Records shown »
»»
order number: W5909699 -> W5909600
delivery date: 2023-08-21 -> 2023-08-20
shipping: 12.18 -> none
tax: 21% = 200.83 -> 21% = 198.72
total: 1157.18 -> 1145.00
««
»»
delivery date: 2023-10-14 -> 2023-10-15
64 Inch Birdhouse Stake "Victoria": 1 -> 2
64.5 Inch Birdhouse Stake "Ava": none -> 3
««
Work instruction »
Could you restate word for word the lines above, from the one that contains "64 Inch Birdhouse" through the one that contains "64.5 Inch Birdhouse", and no others?

Response box »
64 Inch Birdhouse Stake "Victoria": 1 -> 2
64.5 Inch Birdhouse Stake "Ava": none -> 3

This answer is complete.